In this section, we will learn about logarithms with examples and properties.

Definition of Logarithm 

We consider $a>0, a \ne 1$ and $M>0$,  and assume that

a^x =M.

In this case, we will call $x$ to be the logarithm of $M$ with respect to the base $a$. We write this phenomenon as

x= log_a M

(Read as: “$x$ is the logarithm of $M$ to the base $a$”)

∴ a^x =M  ⇒  x=log_a M

On the other hand, if x=log_a M then we have a^x =M.

To summarise, we can say that

a^x =M if and only if x=log_a M.

We now understand the above definition with examples.

Examples of Logarithm

1).  We know that 2³ =8.

In terms of logarithms, we can express it as

3 = log₂8

∴ 2³ = 8 ⇔ 3 = log₂8

2).  Note that $10^{-1}=\frac{1}{10}=0.1$

That is, 10^-1 = 0.1

According to the logarithms, we have

-1 = log₁₀ 0.1

Thus, 10^-1 = 0.1 ⇔ -1 = log₁₀ 0.1

Remarks of Logarithm

(A) If we do not mention the base, then there is no meaning of the logarithms of a number.

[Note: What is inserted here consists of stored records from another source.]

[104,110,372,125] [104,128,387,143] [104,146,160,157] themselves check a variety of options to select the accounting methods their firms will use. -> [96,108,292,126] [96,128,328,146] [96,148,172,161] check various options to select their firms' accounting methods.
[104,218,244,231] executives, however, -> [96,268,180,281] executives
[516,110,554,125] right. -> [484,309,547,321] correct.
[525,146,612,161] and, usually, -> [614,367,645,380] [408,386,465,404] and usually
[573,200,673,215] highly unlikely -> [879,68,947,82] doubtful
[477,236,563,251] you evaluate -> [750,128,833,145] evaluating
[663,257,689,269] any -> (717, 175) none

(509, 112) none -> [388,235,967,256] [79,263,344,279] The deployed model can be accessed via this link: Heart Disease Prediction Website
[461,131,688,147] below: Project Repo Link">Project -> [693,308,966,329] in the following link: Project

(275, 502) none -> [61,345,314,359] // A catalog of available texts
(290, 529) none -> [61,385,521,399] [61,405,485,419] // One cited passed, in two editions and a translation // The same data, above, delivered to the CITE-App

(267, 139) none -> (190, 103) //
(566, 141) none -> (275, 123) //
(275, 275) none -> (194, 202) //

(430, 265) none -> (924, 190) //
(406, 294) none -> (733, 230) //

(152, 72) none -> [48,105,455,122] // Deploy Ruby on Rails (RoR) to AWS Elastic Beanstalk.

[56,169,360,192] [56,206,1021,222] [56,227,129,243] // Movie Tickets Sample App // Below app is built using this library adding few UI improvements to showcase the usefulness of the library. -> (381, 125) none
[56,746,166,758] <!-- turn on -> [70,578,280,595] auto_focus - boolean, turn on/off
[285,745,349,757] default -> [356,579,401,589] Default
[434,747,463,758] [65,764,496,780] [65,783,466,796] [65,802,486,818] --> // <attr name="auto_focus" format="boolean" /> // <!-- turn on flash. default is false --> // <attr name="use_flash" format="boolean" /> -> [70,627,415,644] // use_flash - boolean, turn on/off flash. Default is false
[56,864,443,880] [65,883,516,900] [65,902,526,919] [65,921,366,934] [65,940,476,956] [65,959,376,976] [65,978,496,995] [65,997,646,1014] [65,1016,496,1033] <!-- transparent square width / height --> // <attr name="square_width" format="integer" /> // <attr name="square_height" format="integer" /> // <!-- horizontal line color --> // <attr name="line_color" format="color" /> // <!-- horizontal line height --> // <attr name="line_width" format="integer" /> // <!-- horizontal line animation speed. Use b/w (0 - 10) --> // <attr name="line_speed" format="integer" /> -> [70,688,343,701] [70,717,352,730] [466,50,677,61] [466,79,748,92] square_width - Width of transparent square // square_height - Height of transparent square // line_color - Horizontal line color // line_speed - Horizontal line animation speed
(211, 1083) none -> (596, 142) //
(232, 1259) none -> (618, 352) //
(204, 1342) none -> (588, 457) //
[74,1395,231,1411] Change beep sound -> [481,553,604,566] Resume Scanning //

(B) The logarithm of a negative number is imaginary.

(C) log_a a=1.

Proof:  As a¹ =a, the proof follows from the definition of the logarithm.

(D)  log_a 1=0.

Proof:   For any a ≠ 0, we have a⁰ =1. Now applying the definition of logarithms, we obtain the result.

Properties of Logarithm

Logarithm has the following four main properties

a). log_a(MN) = log_aM + log_aN

This is called the product rule of logarithms.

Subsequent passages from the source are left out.